BEGIN The input

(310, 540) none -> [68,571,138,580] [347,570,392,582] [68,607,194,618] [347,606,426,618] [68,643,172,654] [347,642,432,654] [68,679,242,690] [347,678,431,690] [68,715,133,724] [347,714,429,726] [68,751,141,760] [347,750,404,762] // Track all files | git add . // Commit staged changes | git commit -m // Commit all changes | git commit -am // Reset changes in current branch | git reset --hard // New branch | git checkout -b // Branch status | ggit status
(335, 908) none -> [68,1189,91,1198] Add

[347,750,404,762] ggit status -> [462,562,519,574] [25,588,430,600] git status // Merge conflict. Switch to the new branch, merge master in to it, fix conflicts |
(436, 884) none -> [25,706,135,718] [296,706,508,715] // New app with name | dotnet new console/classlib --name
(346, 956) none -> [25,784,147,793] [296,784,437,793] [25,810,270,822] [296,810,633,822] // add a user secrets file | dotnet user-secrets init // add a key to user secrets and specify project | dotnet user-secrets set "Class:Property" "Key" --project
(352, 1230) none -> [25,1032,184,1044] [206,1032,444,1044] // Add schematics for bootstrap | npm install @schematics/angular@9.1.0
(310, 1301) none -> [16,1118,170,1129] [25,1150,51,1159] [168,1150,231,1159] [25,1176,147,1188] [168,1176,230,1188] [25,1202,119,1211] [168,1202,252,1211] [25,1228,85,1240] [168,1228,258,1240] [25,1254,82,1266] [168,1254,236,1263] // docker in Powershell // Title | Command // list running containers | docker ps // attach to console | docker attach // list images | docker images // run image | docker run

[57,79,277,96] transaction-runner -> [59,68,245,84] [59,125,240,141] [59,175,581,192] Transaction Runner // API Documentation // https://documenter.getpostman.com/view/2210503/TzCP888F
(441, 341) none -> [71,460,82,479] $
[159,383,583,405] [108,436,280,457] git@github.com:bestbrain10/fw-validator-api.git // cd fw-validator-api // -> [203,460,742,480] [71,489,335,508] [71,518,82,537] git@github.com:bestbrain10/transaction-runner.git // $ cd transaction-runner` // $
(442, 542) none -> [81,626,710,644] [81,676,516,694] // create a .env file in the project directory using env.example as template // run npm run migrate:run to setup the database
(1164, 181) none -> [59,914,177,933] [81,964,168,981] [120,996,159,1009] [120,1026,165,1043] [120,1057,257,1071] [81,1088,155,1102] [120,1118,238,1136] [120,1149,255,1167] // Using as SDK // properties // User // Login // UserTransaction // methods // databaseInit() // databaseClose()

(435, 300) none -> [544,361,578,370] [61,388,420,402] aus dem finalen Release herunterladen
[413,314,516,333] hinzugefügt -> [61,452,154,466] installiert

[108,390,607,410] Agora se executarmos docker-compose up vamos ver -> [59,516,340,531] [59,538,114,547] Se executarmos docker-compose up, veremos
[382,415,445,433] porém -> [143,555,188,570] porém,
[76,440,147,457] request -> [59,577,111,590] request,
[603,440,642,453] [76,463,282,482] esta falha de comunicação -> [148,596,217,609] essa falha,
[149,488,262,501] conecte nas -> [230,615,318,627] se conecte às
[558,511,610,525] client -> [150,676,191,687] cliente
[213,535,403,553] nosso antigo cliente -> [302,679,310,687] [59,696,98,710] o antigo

END The input

(What is being asked)
Reproduce the full listing exactly.

(Result)
(310, 540) none -> [68,571,138,580] [347,570,392,582] [68,607,194,618] [347,606,426,618] [68,643,172,654] [347,642,432,654] [68,679,242,690] [347,678,431,690] [68,715,133,724] [347,714,429,726] [68,751,141,760] [347,750,404,762] // Track all files | git add . // Commit staged changes | git commit -m // Commit all changes | git commit -am // Reset changes in current branch | git reset --hard // New branch | git checkout -b // Branch status | ggit status
(335, 908) none -> [68,1189,91,1198] Add

[347,750,404,762] ggit status -> [462,562,519,574] [25,588,430,600] git status // Merge conflict. Switch to the new branch, merge master in to it, fix conflicts |
(436, 884) none -> [25,706,135,718] [296,706,508,715] // New app with name | dotnet new console/classlib --name
(346, 956) none -> [25,784,147,793] [296,784,437,793] [25,810,270,822] [296,810,633,822] // add a user secrets file | dotnet user-secrets init // add a key to user secrets and specify project | dotnet user-secrets set "Class:Property" "Key" --project
(352, 1230) none -> [25,1032,184,1044] [206,1032,444,1044] // Add schematics for bootstrap | npm install @schematics/angular@9.1.0
(310, 1301) none -> [16,1118,170,1129] [25,1150,51,1159] [168,1150,231,1159] [25,1176,147,1188] [168,1176,230,1188] [25,1202,119,1211] [168,1202,252,1211] [25,1228,85,1240] [168,1228,258,1240] [25,1254,82,1266] [168,1254,236,1263] // docker in Powershell // Title | Command // list running containers | docker ps // attach to console | docker attach // list images | docker images // run image | docker run

[57,79,277,96] transaction-runner -> [59,68,245,84] [59,125,240,141] [59,175,581,192] Transaction Runner // API Documentation // https://documenter.getpostman.com/view/2210503/TzCP888F
(441, 341) none -> [71,460,82,479] $
[159,383,583,405] [108,436,280,457] git@github.com:bestbrain10/fw-validator-api.git // cd fw-validator-api // -> [203,460,742,480] [71,489,335,508] [71,518,82,537] git@github.com:bestbrain10/transaction-runner.git // $ cd transaction-runner` // $
(442, 542) none -> [81,626,710,644] [81,676,516,694] // create a .env file in the project directory using env.example as template // run npm run migrate:run to setup the database
(1164, 181) none -> [59,914,177,933] [81,964,168,981] [120,996,159,1009] [120,1026,165,1043] [120,1057,257,1071] [81,1088,155,1102] [120,1118,238,1136] [120,1149,255,1167] // Using as SDK // properties // User // Login // UserTransaction // methods // databaseInit() // databaseClose()

(435, 300) none -> [544,361,578,370] [61,388,420,402] aus dem finalen Release herunterladen
[413,314,516,333] hinzugefügt -> [61,452,154,466] installiert

[108,390,607,410] Agora se executarmos docker-compose up vamos ver -> [59,516,340,531] [59,538,114,547] Se executarmos docker-compose up, veremos
[382,415,445,433] porém -> [143,555,188,570] porém,
[76,440,147,457] request -> [59,577,111,590] request,
[603,440,642,453] [76,463,282,482] esta falha de comunicação -> [148,596,217,609] essa falha,
[149,488,262,501] conecte nas -> [230,615,318,627] se conecte às
[558,511,610,525] client -> [150,676,191,687] cliente
[213,535,403,553] nosso antigo cliente -> [302,679,310,687] [59,696,98,710] o antigo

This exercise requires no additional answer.